Omer. Days 11 through 22

I have not forgotten the count.

I swear I have not (or, as my mother would always say when making a sacred promise or needed to emphasize the truth she was about to utter, "Shma.")

Every day, from Day 11 through today, Day 22, I have stopped for a minute or two to be mindful of the day. I have counted it: Today is Day (whatever), which is X weeks and y days of the Omer. Not exactly what the rabbis (and maybe even God) had in mind, but I counted every one of them.

The writing, on the other hand, that's a different story of over-laden plates and procrastination and stubborn perfectionism and even more stubborn paralysis. It's a progression. It's annoying, mostly because I can feel it coming on: first the running of the wheel like a hamster, faster and faster, getting nowhere except winded and slightly sweaty, then on to the horsehair shirt of shame and should, and going full on to staring at the train racing for me as I stand immobile on the tracks, waiting for the crash and juggling all the metaphors with inevitability and aplomb

What's most annoying is that I know this progression. I have been through enough therapy, sat through a one too many AA meetings to be able to identify the exact moment that I get onto the wheel. No. Correction: I can identify with pinpoint accuracy the exact moment that I drag the wheel into place and give it a test spin or three, dust it off and shine it up. Yay me.

And like Scheherazade, I have a thousand and one stories of just why I can't seem to get out of the way of that frikkin train. Some even seem quite reasonable. And, I'd say that 98% of them are even true. But in this stupid drama of mine, truth really isn't the issue.

What is at issue is my fear. Sure, there's a huge dash of perfectionism that goes into it. My use of the delete key and backspace are testament to that. It's not just the essay. It's not just the poem. It's not the paragraph or verse or sentence or grammatical stop. My perfectionism boils down to the word. Every word must be perfect, in look, in sound (out loud and in my head), and the feel of it as I roll it around on my tongue, and taste it on my breath. Which, of course, means that there are a thousand million things that never get written.

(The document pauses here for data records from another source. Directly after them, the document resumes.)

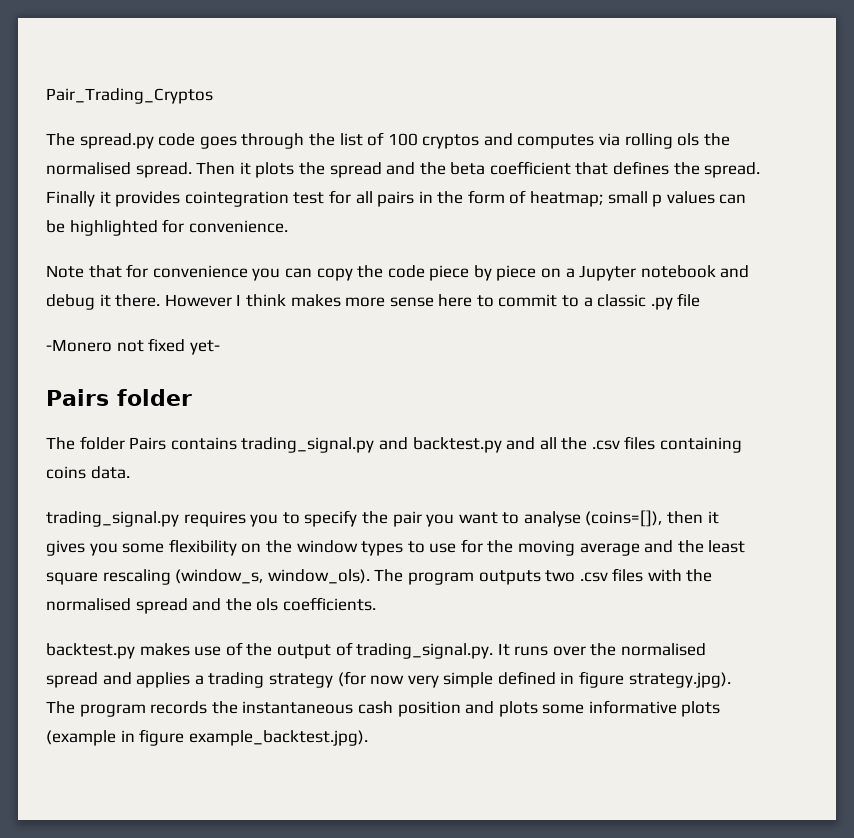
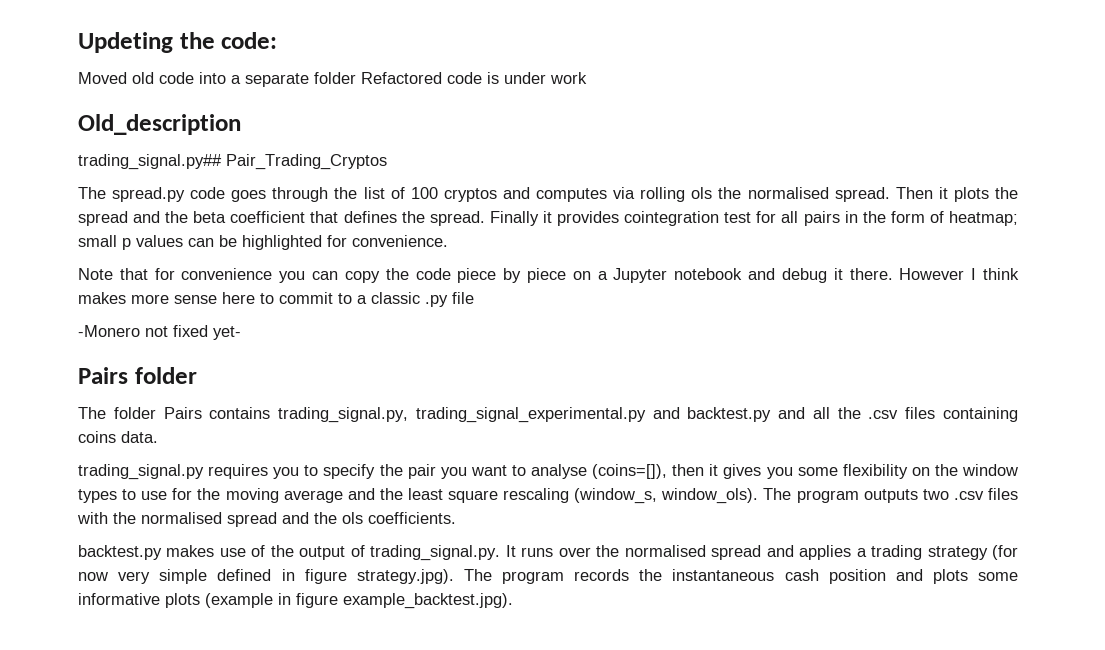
- Pair_Trading_Cryptos
+ Updeting the code:
+ Moved old code into a separate folder Refactored code is under work
+ Old_description
+ trading_signal.py## Pair_Trading_Cryptos
- The folder Pairs contains trading_signal.py and backtest.py and all the .csv files containing coins data.
+ The folder Pairs contains trading_signal.py, trading_signal_experimental.py and backtest.py and all the .csv files containing coins data.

And all of this masks the real fear of what if I write something bad? As if I haven't! Trust me, Whatever critique or criticism any of you (whomever you are, and thank you for reading!) may have of my work, trust me: I have ripped every word, and all the spaces between all the words, to shreds, several times over. Every. Single. Piece. Even the ones I secretly really love. They are all grist for the mill of my perfectionism.

And so I don't write (or I write and delete and write and delete in some kind of insane two-step). and the days pile up, and the writing becomes a weight of a thousand years, and the more I don't write, the harder it is to get back to it, and the easier it is to play in the mud of my shame. And at some point, I wait, with no small shred of gratitude, for the train to come.

At least there will be movement then.

Ugh. I am so tired of this little dance. And I know better, that's the stupid thing! I know that it doesn't have to be like this, I know that I can choose another path. I know that I can just sit down and write and let the voices in my head have at it while I play with the pixels. And yet, I choose, again and again, way more often than I care to admit, to trudge that weary path of perfectionism, procrastination and paralysis.

So maybe, as I both trudge that tired old path, and make my way to Sinai, maybe this boulder that I have so willingly and lovingly carried with me all this weary way, perhaps I can leave it by the roadside, so that I come to Sinai lighter and freer and ready.

Shma.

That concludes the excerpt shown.